An “amen” would also be in order for the cause of justice.
Although prosecuted by the San Francisco District Attorney’s Office, what Bucchere got was the following sentence: Three years of probation and 1,000 hours of community service. He would not serve any jail time.
He might as well have posted that because his helmet made “the ultimate sacrifice, her rider can live on and ride on–and kill on.”
The District Attorney’s office–which has one of the worst conviction records in the country–lost no time in congratulating itself.
“Our goal is to send a message to cyclists about safety,” D.A. George Gascon said. “Just because you are riding a bicycle doesn’t mean all bets are off. All of the rules of the road that apply to everyone else apply to you, too.”
Gascon said Hui’s family did not want to see Bucchere imprisoned. Since prosecutors didn’t expect a judge to sentence him to jail, they offered probation and community service in the plea deal.
That’s what the life of a pedestrian is worth in San Francisco.
In July, 2011, bicyclist Randolph Ang, 23, ran a red light on the Embarcadero–and slammed into 68-year-old Dionette Cherney. She later died of her injuries.
In March, 2012, Ang pleaded guilty to one misdemeanor charge of vehicular manslaughter, as part of an agreement with prosecutors.
Ang faced up to a year in county jail, but a judge sentenced him to three years’ probation and 500 hours of community service, and ordered him to pay $15,375 in restitution to the Cherney family.
According to the website of the San Francisco Bicycle Coalition:
“Pedestrians Always Have the Right of Way. In the crosswalk or not, bike riders and drivers are required to yield to pedestrians.”
“Stay on the Streets. It’s illegal and unsafe to ride on the sidewalk if you are over the age of 13.”
So much for the official version.
In reality, pedestrians risk their lives whenever they use the sidewalk–especially on tourist-crowded Market Street.
And what role do police play in enforcing the bike laws? None.

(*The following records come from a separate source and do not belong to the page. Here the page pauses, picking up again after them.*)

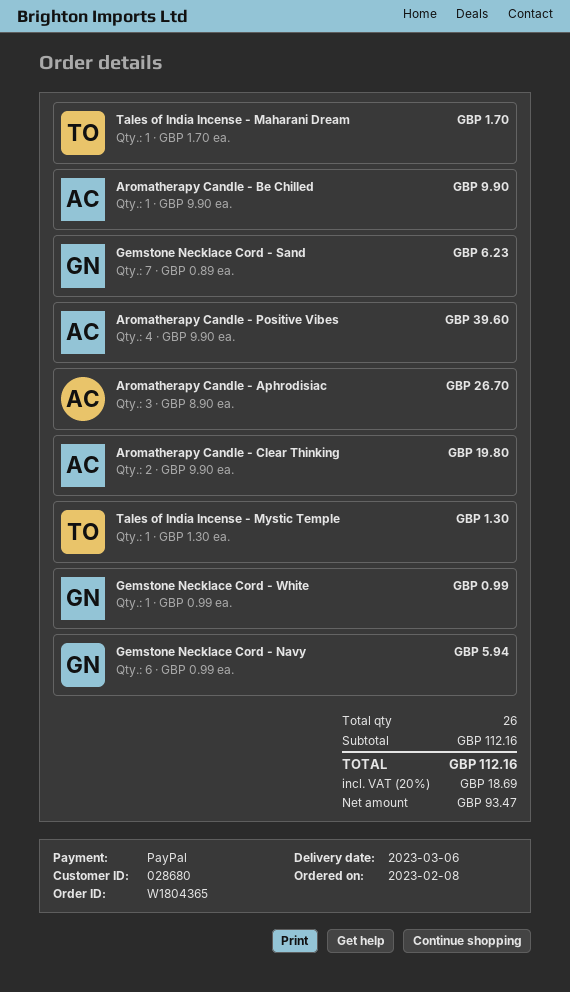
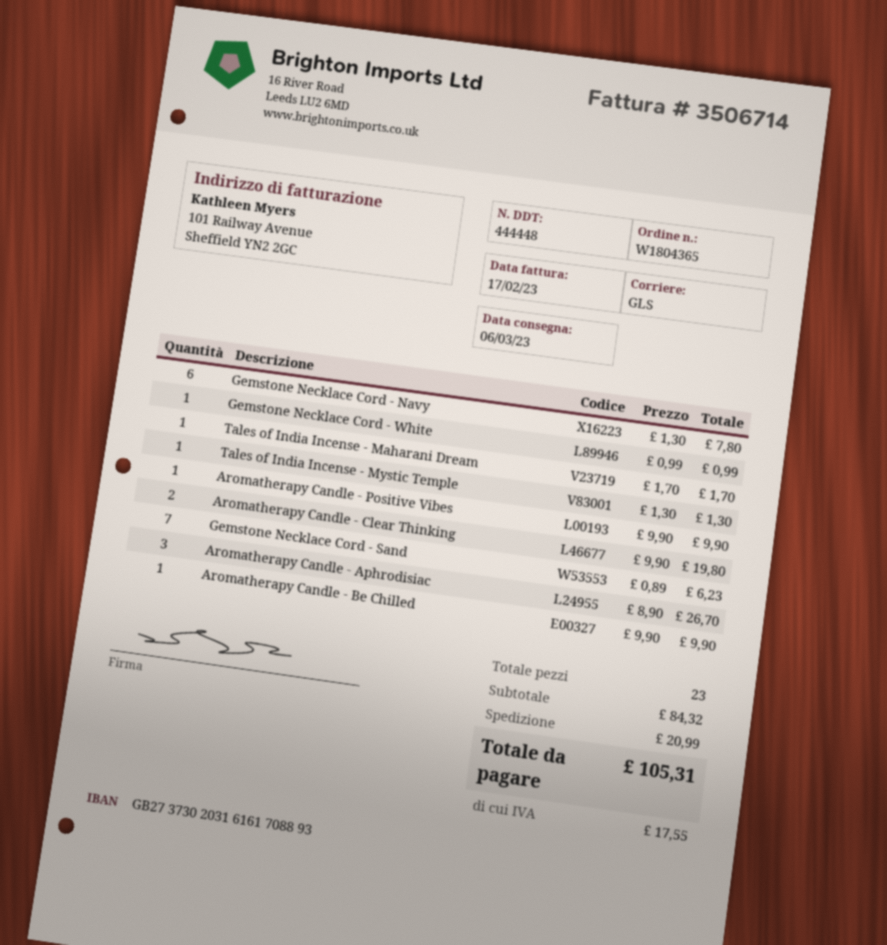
Aromatherapy Candle - Positive Vibes: 4 x 9.90 = 39.60 -> 1 x 9.90 = 9.90
Gemstone Necklace Cord - Navy: 6 x 0.99 = 5.94 -> 6 x 1.30 = 7.80
total quantity: 26 -> 23
subtotal: 112.16 -> 84.32
shipping: none -> 20.99
tax: 18.69 -> 17.55
total: 112.16 -> 105.31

At best, a San Francisco cop might stop an law-breaking bicyclist and give him a citation. This amounts to a bicycle traffic ticket. The bike isn’t confiscated.
Most cops patrol in patrol cars. If they see a bicyclist whizzing down a sidewalk, they aren’t going to cut him off and slap handcuffs on him.
If police show no interest in protecting pedestrians, it’s largely because the Mayor and Board of Supervisors clearly favor the rights of law-breaking bicyclists over those of law-abiding pedestrians and drivers.
The greatest proof of this comes on the last Friday of every month. It’s called Critical Mass.
In this event, hundreds of bicyclists deliberately–at the height of evening rush hour–overwhelm the streets of downtown San Francisco, bringing vehicular and pedestrian traffic to a halt.
Founded in 1992 in San Francisco, the purpose of Critical Mass is not formally stated but nevertheless clear: To protest against those who use cars and public transit–and intimidate their riders and pedestrians alike.
Critical Mass riders often use a tactic known as “corking” to maintain the cohesion of the group: A few riders block traffic from side roads so that the mass can race through red lights without interruption.
Cars, buses and pedestrians are expected to wait patiently for however long these self-indulgent thugs-on-bikes flood the streets.
In March, 2010, reports in local media claimed that then-Police Chief George Gascon was considering shutting down Critical Mass.
Four years later, the bike-thuggies continue to tie up traffic and threaten the safety of any pedestrians stupid enough to think they have a legal right to stroll sidewalks and cross streets.